YOUR INSTRUCTIONS: Restate each line below word for word, skipping every picture.
····················
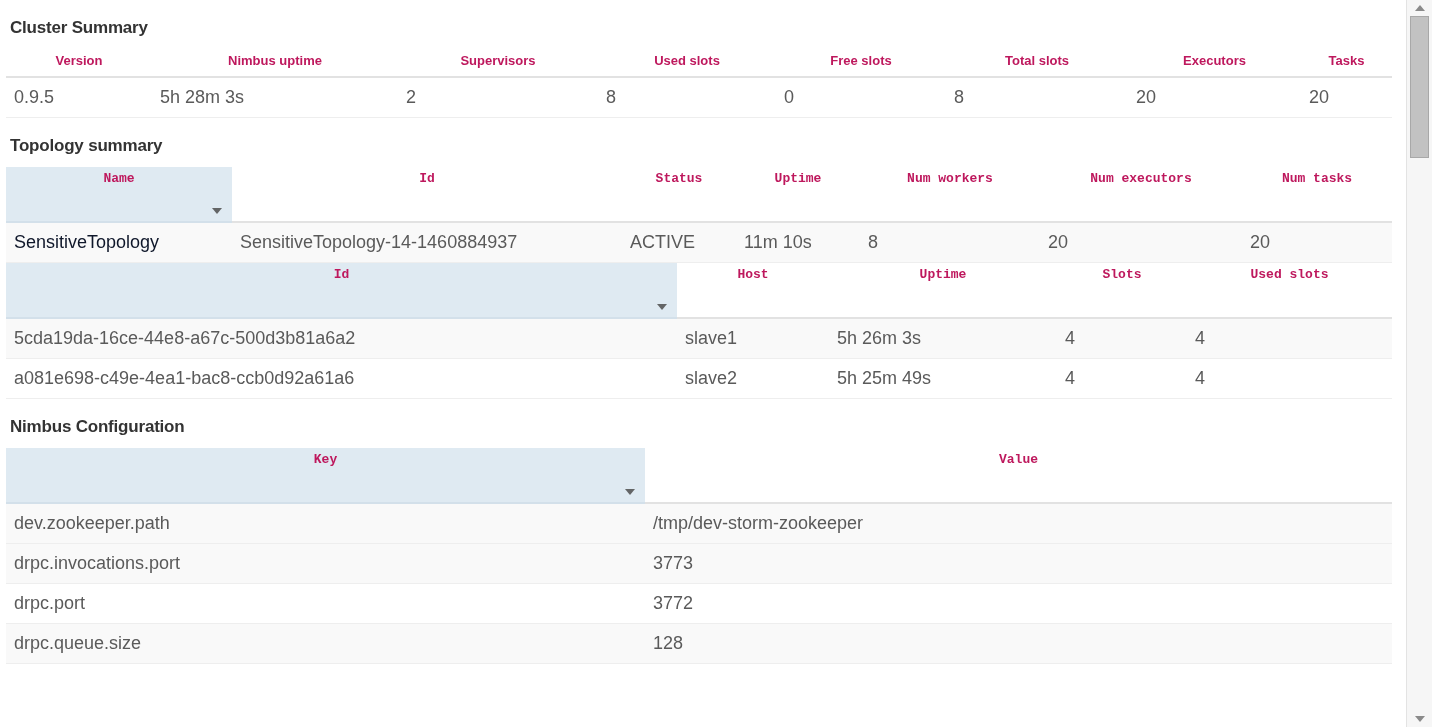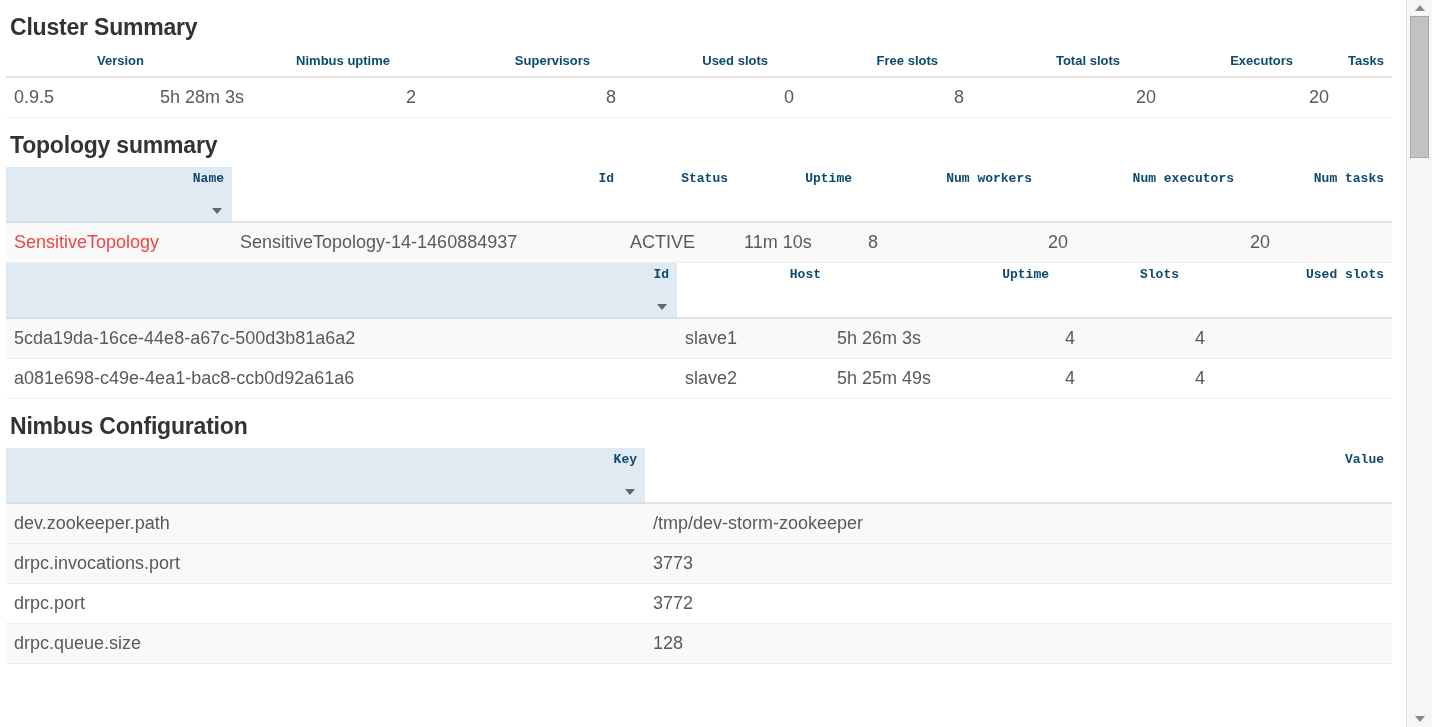--- a/index.html
+++ b/index.html
@@ -35,41 +35,41 @@
     line-height: 36px;
     font-weight: bold;
     color: #1c6fc4;
     letter-spacing: -0.2px;
   }
 
   
   .section-title {
     margin: 14px 0 8px 0;
     padding: 0 0 0 4px;
-    font-size: 23px;
+    font-size: 17px;
     line-height: 27px;
     font-weight: bold;
     color: #333333;
     letter-spacing: -0.2px;
   }
   .section-title.tight { }
 
   
   table.storm {
     width: 100%;
     border-collapse: collapse;
     table-layout: fixed;
     font-size: 13px;
     color: #555555;
   }
   table.storm th {
-    text-align: right;
+    text-align: center;
     font-weight: bold;
     font-size: 13px;
-    color: #0c4a6e;
+    color: #be185d;
     padding: 4px 8px 8px 8px;
     border-bottom: 2px solid #e2e2e2;
     vertical-align: top;
     position: relative;
     background: #ffffff;
     white-space: nowrap;
     overflow: hidden;
     text-overflow: ellipsis;
   }
   table.storm th.sorted {
@@ -98,21 +98,21 @@
     color: #5a5a5a;
     font-size: 18px;
     vertical-align: middle;
     white-space: nowrap;
     overflow: hidden;
     text-overflow: ellipsis;
   }
   table.storm tbody tr.odd td { background: #f9f9f9; }
   table.storm tbody tr.even td { background: #ffffff; }
   table.storm a {
-    color: #ef4444;
+    color: #0f172a;
     text-decoration: none;
   }
 
   
   .scrollbar {
     position: absolute;
     top: 0;
     right: 0;
     width: 26px;
     height: 727px;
····················
ANSWER SPACE:
--- a/index.html
+++ b/index.html
@@ -35,41 +35,41 @@
     line-height: 36px;
     font-weight: bold;
     color: #1c6fc4;
     letter-spacing: -0.2px;
   }
 
   
   .section-title {
     margin: 14px 0 8px 0;
     padding: 0 0 0 4px;
-    font-size: 23px;
+    font-size: 17px;
     line-height: 27px;
     font-weight: bold;
     color: #333333;
     letter-spacing: -0.2px;
   }
   .section-title.tight { }
 
   
   table.storm {
     width: 100%;
     border-collapse: collapse;
     table-layout: fixed;
     font-size: 13px;
     color: #555555;
   }
   table.storm th {
-    text-align: right;
+    text-align: center;
     font-weight: bold;
     font-size: 13px;
-    color: #0c4a6e;
+    color: #be185d;
     padding: 4px 8px 8px 8px;
     border-bottom: 2px solid #e2e2e2;
     vertical-align: top;
     position: relative;
     background: #ffffff;
     white-space: nowrap;
     overflow: hidden;
     text-overflow: ellipsis;
   }
   table.storm th.sorted {
@@ -98,21 +98,21 @@
     color: #5a5a5a;
     font-size: 18px;
     vertical-align: middle;
     white-space: nowrap;
     overflow: hidden;
     text-overflow: ellipsis;
   }
   table.storm tbody tr.odd td { background: #f9f9f9; }
   table.storm tbody tr.even td { background: #ffffff; }
   table.storm a {
-    color: #ef4444;
+    color: #0f172a;
     text-decoration: none;
   }
 
   
   .scrollbar {
     position: absolute;
     top: 0;
     right: 0;
     width: 26px;
     height: 727px;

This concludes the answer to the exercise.